Have you already decided, which films you are going to see at Helsinki Cine Aasia this year? The festival programme is full of interesting premiers and thought-provoking & impassioned quality drama which can make choosing difficult. To help you out, we have listed here the festival organisers’ picks of films that we don’t want to miss – and neither do you!
Eija Niskanen, programming director: We Make Antiques! is a wacky fiddle, featuring a nosy antiques dealer and the best ceramist in the village plus a host of other eccentric figures. Who knows whether they will find a genuine 500-year old tea ceremony cup or not?
Centaur is a new opening for our festival country-wise as it is a Kyrgyz film. It deals in an interesting manner with the clash of the traditional and the modern as well as the horse myth common to many Central Asian countries. There is also a discussion related to the film with Victoria Peemot which unlocks the horse theme to the uninitiated.
We make antiques! is screened on Thursday 15th March at 18:15 and on Sunday 18th March at 17:15 at Korjaamo Kulmasali. Centaur is screened on Friday 16th March at 14:00 at Korjaamo Elokuvasali and on Saturday 17th March at 11:30 at Korjaamo Kulmasali. The Saturday screening is followed by a discussion with Victoria Peemot.
Tuomas Vaittinen, festival assistant: Hirokazu Kore-eda’s track record of family dramas suggests integrated and credible characters in this drama that circles around – atypically for him – a heinous crime. This caught my eye not only because I am a huge fan of the crime genre in general but also because I hold warm memories from the screening of Kore-eda’s I Wish at the Helsinki International Film Festival.
The Third Murder is screened on Saturday 17th March at 21:00 and on Sunday 18th March at 19:!5 at Korjaamo Elokuvasali.
Jenni Peisa, managing director: The topical #metoo theme is prominent especially in the selection of Chinese films included in this year’s programme – even though of course somewhat predictably, the campaign itself has not been able to spread on the Chinese internet. Despite the emotionally heavy subject matter, it is easy to detect traces of beautiful sensitivity in Angels Wear White which is an example of quality drama at its best. Silent Mist approaches the same subject matter from a different angle, resulting in an exceptionally interesting artistic exploration and a visual experience.

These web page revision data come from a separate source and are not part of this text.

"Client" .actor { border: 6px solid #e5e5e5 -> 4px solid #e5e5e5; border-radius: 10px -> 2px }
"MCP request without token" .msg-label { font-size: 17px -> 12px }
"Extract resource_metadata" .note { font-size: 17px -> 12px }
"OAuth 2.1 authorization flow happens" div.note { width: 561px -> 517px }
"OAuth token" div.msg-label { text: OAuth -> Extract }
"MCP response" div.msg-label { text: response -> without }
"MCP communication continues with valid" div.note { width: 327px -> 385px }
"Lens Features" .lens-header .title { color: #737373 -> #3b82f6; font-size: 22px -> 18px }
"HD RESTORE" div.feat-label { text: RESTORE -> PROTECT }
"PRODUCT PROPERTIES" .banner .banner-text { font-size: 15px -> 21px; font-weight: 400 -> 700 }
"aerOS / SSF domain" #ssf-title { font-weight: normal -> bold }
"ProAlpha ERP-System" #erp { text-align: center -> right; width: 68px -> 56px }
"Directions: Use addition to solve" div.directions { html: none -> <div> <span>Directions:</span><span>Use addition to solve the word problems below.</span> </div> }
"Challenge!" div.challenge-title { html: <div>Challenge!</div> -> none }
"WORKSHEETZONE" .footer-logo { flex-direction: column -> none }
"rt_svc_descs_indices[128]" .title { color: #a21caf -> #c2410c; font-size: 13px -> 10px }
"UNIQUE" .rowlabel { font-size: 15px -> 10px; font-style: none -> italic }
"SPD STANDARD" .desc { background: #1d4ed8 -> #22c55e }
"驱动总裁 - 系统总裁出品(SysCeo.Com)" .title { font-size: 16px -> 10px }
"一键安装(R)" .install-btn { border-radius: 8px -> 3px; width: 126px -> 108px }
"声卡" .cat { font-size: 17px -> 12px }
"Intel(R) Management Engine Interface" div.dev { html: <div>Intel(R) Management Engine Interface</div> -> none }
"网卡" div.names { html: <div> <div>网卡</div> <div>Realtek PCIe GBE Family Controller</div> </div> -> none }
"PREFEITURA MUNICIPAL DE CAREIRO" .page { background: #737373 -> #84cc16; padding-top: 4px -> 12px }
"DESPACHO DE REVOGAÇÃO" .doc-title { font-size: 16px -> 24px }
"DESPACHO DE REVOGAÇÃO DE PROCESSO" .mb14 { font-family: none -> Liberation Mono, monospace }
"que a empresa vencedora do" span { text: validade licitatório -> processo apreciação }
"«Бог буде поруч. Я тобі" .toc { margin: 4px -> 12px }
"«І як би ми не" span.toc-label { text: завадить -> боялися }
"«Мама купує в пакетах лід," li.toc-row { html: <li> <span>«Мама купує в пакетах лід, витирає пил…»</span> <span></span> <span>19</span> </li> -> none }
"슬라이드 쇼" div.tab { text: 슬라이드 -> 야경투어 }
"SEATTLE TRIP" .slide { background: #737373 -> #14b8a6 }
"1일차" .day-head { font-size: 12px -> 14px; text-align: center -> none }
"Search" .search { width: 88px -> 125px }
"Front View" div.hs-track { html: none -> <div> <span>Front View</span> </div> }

Sonia Junttila, graphic designer: The Taiwanese film Missing Johnny seems gentle. Just the perfect blend of escapism and depiction of Asia. I always enjoy films that are based on real historical events. A Taxi Driver is about democratisation of South Korea, which I personally don’t know too much about – yet. Entertainment and general education at one go!
Linda Hokkanen, festival assistant: Now that the Winter Olympics are behind us it might prove informative to take a look behind the glossy images of K-pop and technocapitalism presented by South Korea’s official PR people. And the best way to do this is of course through music as angry as possible! To get into the mood try by listening to the masterpieces from the band’s Kimjongill Carsex album before the film.
Bamseom Pirates: Seoul Inferno s screened on Saturday 17th March at 21:45 at Korjaamo Kulmasali.
Suvi Heino, production assistant: My picks are Pop Aye and Centaur because I find films from the more exotic and smaller countries always interesting. No other reasons needed. 🙂
Pop Aye is screened on Friday 16th March at 16:00 at Korjaamo Kulmasali and on Sunday 18th March at 12:00 at Orion. Centaur s screened on Friday 16th March at 14:00 at Korjaamo Elokuvasali and on Saturday 17th March at 11:30 at Korjaamo Kulmasali. The Saturday screening is followed by a discussion with Victoria Peemot.
Leena Eerolainen, producer: I am interested in both magical realism and fantasy in cinema. In addition to this year’s opening film and Glass Garden a real must-see this year for me is the Japanese Hanagatami – also because I happen to think that Nobuhiko Obayashi is one of the most awesome Japanese directors ever! If the Oscar for the best film went to a fantasy this year, these films are guaranteed to provide a fitting Asian alternative.